## Stored entries
######

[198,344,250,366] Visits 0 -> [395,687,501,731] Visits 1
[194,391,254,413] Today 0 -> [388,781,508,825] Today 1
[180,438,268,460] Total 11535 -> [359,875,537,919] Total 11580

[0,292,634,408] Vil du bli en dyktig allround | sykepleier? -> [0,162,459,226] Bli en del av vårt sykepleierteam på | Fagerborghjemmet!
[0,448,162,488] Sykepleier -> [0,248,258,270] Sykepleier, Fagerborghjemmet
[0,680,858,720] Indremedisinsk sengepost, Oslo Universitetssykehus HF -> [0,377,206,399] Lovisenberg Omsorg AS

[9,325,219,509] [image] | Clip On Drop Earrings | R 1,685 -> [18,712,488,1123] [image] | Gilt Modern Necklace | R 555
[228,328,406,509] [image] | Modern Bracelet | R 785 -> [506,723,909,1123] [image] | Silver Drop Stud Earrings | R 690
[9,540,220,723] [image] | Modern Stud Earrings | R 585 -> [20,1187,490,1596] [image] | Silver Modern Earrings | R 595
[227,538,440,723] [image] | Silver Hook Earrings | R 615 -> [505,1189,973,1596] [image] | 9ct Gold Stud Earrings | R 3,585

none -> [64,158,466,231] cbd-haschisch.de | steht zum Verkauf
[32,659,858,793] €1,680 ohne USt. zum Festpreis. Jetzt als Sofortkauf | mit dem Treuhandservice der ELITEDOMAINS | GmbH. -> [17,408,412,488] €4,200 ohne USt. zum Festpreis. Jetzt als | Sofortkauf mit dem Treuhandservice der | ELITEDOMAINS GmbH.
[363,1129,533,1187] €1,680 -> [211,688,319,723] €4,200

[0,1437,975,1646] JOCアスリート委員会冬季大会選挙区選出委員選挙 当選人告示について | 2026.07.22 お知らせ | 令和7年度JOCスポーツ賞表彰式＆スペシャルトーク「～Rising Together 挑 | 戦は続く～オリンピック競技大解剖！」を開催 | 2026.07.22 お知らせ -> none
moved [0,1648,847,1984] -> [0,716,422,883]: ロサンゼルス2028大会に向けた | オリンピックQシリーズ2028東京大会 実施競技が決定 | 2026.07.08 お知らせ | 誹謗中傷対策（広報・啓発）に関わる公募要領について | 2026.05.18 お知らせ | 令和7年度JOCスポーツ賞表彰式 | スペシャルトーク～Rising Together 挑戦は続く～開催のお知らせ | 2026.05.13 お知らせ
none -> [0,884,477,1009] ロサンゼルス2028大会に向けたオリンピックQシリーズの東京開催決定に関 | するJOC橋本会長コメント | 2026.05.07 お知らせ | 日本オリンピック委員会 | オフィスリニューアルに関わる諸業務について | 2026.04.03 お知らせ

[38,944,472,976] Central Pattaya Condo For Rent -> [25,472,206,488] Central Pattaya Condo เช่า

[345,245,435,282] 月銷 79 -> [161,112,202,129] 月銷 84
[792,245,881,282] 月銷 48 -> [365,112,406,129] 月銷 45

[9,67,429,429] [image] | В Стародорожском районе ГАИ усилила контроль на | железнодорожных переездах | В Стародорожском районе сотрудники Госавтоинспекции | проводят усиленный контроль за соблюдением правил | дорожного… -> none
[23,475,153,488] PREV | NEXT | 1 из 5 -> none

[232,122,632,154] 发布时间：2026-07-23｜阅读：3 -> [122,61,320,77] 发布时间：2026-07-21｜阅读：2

######

## WHAT YOU WILL DO
Exact copies of all the records are required.

## EXERCISE RESULT
[198,344,250,366] Visits 0 -> [395,687,501,731] Visits 1
[194,391,254,413] Today 0 -> [388,781,508,825] Today 1
[180,438,268,460] Total 11535 -> [359,875,537,919] Total 11580

[0,292,634,408] Vil du bli en dyktig allround | sykepleier? -> [0,162,459,226] Bli en del av vårt sykepleierteam på | Fagerborghjemmet!
[0,448,162,488] Sykepleier -> [0,248,258,270] Sykepleier, Fagerborghjemmet
[0,680,858,720] Indremedisinsk sengepost, Oslo Universitetssykehus HF -> [0,377,206,399] Lovisenberg Omsorg AS

[9,325,219,509] [image] | Clip On Drop Earrings | R 1,685 -> [18,712,488,1123] [image] | Gilt Modern Necklace | R 555
[228,328,406,509] [image] | Modern Bracelet | R 785 -> [506,723,909,1123] [image] | Silver Drop Stud Earrings | R 690
[9,540,220,723] [image] | Modern Stud Earrings | R 585 -> [20,1187,490,1596] [image] | Silver Modern Earrings | R 595
[227,538,440,723] [image] | Silver Hook Earrings | R 615 -> [505,1189,973,1596] [image] | 9ct Gold Stud Earrings | R 3,585

none -> [64,158,466,231] cbd-haschisch.de | steht zum Verkauf
[32,659,858,793] €1,680 ohne USt. zum Festpreis. Jetzt als Sofortkauf | mit dem Treuhandservice der ELITEDOMAINS | GmbH. -> [17,408,412,488] €4,200 ohne USt. zum Festpreis. Jetzt als | Sofortkauf mit dem Treuhandservice der | ELITEDOMAINS GmbH.
[363,1129,533,1187] €1,680 -> [211,688,319,723] €4,200

[0,1437,975,1646] JOCアスリート委員会冬季大会選挙区選出委員選挙 当選人告示について | 2026.07.22 お知らせ | 令和7年度JOCスポーツ賞表彰式＆スペシャルトーク「～Rising Together 挑 | 戦は続く～オリンピック競技大解剖！」を開催 | 2026.07.22 お知らせ -> none
moved [0,1648,847,1984] -> [0,716,422,883]: ロサンゼルス2028大会に向けた | オリンピックQシリーズ2028東京大会 実施競技が決定 | 2026.07.08 お知らせ | 誹謗中傷対策（広報・啓発）に関わる公募要領について | 2026.05.18 お知らせ | 令和7年度JOCスポーツ賞表彰式 | スペシャルトーク～Rising Together 挑戦は続く～開催のお知らせ | 2026.05.13 お知らせ
none -> [0,884,477,1009] ロサンゼルス2028大会に向けたオリンピックQシリーズの東京開催決定に関 | するJOC橋本会長コメント | 2026.05.07 お知らせ | 日本オリンピック委員会 | オフィスリニューアルに関わる諸業務について | 2026.04.03 お知らせ

[38,944,472,976] Central Pattaya Condo For Rent -> [25,472,206,488] Central Pattaya Condo เช่า

[345,245,435,282] 月銷 79 -> [161,112,202,129] 月銷 84
[792,245,881,282] 月銷 48 -> [365,112,406,129] 月銷 45

[9,67,429,429] [image] | В Стародорожском районе ГАИ усилила контроль на | железнодорожных переездах | В Стародорожском районе сотрудники Госавтоинспекции | проводят усиленный контроль за соблюдением правил | дорожного… -> none
[23,475,153,488] PREV | NEXT | 1 из 5 -> none

[232,122,632,154] 发布时间：2026-07-23｜阅读：3 -> [122,61,320,77] 发布时间：2026-07-21｜阅读：2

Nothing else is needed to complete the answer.